(Collected data entries)
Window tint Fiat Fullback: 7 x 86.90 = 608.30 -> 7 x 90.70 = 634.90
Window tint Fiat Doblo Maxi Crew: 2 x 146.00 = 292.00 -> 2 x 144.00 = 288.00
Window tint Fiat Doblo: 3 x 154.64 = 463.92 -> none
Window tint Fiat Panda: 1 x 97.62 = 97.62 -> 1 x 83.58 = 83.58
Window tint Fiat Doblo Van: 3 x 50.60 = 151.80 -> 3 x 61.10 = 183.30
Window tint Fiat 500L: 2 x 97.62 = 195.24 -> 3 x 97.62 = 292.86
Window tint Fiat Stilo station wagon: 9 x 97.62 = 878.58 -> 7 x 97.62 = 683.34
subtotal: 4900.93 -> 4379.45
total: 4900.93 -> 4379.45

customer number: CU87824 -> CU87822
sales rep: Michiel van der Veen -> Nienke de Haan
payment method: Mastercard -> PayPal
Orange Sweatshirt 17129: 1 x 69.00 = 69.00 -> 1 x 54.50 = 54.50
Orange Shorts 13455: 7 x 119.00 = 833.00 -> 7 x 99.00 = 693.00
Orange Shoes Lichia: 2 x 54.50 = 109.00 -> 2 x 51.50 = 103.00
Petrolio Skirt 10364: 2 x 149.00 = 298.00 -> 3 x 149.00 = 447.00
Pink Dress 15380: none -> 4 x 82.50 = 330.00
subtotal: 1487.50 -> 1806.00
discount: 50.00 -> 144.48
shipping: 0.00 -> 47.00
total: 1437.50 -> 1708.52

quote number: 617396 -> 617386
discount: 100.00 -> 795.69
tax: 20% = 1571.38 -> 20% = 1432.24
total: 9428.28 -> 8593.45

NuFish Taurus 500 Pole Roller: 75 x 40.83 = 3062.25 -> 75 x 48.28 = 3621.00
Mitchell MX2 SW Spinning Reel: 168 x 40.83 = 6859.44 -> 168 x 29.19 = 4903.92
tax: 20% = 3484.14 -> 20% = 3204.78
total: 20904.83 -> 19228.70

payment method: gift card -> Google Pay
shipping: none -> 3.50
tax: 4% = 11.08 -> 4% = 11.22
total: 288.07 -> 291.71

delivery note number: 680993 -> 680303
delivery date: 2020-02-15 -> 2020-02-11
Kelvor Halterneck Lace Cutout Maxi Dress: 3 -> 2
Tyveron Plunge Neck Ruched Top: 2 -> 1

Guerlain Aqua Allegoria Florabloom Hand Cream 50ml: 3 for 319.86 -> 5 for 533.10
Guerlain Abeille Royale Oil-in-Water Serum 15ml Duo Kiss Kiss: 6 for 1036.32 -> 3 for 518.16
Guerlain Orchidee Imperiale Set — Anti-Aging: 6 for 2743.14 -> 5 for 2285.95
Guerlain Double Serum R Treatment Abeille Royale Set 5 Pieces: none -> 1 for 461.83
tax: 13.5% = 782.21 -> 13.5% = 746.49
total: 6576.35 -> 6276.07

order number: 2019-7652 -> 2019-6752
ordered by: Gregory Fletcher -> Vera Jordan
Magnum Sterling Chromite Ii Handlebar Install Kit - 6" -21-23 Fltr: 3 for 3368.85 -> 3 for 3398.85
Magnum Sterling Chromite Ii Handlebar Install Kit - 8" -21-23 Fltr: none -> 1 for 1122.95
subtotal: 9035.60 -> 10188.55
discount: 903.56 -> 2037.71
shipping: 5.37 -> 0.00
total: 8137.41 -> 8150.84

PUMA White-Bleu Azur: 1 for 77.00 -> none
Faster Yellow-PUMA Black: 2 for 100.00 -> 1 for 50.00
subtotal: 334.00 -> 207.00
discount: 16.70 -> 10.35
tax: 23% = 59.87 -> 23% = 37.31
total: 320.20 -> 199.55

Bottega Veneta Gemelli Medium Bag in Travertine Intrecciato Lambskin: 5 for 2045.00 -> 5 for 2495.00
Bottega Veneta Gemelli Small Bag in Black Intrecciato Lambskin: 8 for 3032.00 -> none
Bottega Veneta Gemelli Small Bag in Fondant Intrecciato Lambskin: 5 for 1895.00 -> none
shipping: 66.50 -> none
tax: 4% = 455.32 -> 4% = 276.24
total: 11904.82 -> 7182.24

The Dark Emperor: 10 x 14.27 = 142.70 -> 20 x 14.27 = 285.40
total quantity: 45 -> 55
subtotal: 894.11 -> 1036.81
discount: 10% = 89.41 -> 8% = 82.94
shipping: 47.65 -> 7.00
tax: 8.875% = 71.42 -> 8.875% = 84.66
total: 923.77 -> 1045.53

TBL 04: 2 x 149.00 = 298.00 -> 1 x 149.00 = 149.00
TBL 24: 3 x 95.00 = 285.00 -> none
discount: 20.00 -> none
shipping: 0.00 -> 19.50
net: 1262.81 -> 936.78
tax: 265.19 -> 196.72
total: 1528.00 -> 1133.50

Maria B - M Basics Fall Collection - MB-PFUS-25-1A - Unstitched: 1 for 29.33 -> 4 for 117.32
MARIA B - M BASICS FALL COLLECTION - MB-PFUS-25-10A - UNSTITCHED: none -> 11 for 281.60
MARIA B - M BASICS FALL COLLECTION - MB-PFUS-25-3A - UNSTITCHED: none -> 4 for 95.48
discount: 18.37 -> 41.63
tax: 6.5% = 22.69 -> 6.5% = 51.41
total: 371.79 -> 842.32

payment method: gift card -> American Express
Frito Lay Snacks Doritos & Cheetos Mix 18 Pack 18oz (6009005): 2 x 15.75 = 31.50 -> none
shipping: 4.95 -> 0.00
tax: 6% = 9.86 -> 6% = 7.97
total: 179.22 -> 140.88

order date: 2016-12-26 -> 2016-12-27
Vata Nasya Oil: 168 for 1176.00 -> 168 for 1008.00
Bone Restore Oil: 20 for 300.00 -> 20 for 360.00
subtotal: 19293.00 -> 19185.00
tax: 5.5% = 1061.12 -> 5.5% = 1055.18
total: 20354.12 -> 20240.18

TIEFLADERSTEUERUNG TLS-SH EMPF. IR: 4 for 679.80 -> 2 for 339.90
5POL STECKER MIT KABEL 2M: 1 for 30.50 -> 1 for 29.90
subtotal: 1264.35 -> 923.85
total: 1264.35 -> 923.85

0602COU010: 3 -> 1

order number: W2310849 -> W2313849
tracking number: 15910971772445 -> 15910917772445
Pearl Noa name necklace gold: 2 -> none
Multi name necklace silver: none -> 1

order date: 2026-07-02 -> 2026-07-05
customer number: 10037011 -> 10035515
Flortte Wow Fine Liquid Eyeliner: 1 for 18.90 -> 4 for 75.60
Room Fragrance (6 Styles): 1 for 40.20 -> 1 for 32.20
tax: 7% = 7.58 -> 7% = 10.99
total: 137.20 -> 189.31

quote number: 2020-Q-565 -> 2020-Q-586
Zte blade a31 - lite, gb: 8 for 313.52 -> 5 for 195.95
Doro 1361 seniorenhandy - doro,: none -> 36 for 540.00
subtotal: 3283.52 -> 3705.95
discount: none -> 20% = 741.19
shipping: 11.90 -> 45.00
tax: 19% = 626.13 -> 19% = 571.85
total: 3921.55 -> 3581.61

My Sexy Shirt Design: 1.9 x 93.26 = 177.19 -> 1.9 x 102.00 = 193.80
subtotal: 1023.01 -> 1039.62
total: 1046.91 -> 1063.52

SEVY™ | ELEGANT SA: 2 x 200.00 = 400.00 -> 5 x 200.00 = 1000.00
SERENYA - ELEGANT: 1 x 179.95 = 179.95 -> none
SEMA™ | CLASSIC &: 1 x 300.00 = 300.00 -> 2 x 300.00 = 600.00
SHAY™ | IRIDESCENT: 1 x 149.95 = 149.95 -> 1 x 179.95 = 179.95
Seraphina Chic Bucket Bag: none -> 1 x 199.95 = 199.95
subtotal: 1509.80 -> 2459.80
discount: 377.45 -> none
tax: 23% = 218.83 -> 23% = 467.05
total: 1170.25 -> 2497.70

[WORK ITEM] The range runs from the line above containing "shipping: 5.37 -> 0.00" to the line containing "The Dark Emperor: 10", inclusive. Restate those lines word for word and no others.

[EXERCISE SOLUTION]
shipping: 5.37 -> 0.00
total: 8137.41 -> 8150.84

PUMA White-Bleu Azur: 1 for 77.00 -> none
Faster Yellow-PUMA Black: 2 for 100.00 -> 1 for 50.00
subtotal: 334.00 -> 207.00
discount: 16.70 -> 10.35
tax: 23% = 59.87 -> 23% = 37.31
total: 320.20 -> 199.55

Bottega Veneta Gemelli Medium Bag in Travertine Intrecciato Lambskin: 5 for 2045.00 -> 5 for 2495.00
Bottega Veneta Gemelli Small Bag in Black Intrecciato Lambskin: 8 for 3032.00 -> none
Bottega Veneta Gemelli Small Bag in Fondant Intrecciato Lambskin: 5 for 1895.00 -> none
shipping: 66.50 -> none
tax: 4% = 455.32 -> 4% = 276.24
total: 11904.82 -> 7182.24

The Dark Emperor: 10 x 14.27 = 142.70 -> 20 x 14.27 = 285.40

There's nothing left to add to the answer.